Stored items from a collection
+===+

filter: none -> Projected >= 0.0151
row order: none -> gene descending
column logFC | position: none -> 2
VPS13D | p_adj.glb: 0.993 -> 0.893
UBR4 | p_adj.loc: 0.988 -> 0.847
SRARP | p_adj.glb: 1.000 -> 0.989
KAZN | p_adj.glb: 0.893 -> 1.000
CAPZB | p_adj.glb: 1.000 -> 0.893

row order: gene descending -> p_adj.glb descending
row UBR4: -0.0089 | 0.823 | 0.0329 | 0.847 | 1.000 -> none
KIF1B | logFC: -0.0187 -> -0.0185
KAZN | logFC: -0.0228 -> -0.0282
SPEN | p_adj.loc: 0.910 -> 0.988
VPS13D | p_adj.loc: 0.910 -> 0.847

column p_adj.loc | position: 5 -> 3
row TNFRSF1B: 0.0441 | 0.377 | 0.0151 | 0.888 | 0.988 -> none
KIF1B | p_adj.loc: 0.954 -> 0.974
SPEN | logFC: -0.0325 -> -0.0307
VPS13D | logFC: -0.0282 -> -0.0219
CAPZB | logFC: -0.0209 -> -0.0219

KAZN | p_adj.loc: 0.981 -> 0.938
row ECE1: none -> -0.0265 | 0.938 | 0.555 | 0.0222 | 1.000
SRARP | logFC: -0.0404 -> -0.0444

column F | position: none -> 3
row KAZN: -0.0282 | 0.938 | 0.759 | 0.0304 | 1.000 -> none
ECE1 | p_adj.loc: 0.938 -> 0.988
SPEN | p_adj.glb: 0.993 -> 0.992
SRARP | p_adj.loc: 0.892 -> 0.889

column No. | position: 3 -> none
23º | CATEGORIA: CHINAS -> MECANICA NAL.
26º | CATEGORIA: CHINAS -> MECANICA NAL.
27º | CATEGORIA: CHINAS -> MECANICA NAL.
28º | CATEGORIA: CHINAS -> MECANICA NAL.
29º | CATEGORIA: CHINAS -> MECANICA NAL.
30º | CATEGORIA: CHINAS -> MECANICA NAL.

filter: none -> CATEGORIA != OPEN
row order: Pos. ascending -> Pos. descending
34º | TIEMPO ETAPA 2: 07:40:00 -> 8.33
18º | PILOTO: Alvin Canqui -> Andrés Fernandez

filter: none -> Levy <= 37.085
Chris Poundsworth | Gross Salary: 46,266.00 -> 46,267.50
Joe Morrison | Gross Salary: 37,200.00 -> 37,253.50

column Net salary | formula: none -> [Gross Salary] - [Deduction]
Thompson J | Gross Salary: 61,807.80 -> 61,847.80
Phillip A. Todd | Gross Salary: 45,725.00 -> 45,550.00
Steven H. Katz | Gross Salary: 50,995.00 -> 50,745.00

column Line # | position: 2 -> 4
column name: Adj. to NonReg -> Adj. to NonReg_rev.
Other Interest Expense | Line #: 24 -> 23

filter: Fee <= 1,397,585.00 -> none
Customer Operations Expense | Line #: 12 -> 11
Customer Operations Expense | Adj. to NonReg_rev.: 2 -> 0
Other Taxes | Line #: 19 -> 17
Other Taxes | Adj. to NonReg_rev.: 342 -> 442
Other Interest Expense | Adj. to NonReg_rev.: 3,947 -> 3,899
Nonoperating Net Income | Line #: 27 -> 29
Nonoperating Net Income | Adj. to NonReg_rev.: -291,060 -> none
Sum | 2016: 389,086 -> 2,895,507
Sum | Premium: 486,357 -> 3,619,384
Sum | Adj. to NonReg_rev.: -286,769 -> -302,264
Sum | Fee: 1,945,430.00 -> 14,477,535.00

+===+

**What is expected:** Above are the lines; repeat exactly the ones from the line containing "column name: Adj." down to the line containing "Sum | Adj. to", both inclusive.

**Response:**
column name: Adj. to NonReg -> Adj. to NonReg_rev.
Other Interest Expense | Line #: 24 -> 23

filter: Fee <= 1,397,585.00 -> none
Customer Operations Expense | Line #: 12 -> 11
Customer Operations Expense | Adj. to NonReg_rev.: 2 -> 0
Other Taxes | Line #: 19 -> 17
Other Taxes | Adj. to NonReg_rev.: 342 -> 442
Other Interest Expense | Adj. to NonReg_rev.: 3,947 -> 3,899
Nonoperating Net Income | Line #: 27 -> 29
Nonoperating Net Income | Adj. to NonReg_rev.: -291,060 -> none
Sum | 2016: 389,086 -> 2,895,507
Sum | Premium: 486,357 -> 3,619,384
Sum | Adj. to NonReg_rev.: -286,769 -> -302,264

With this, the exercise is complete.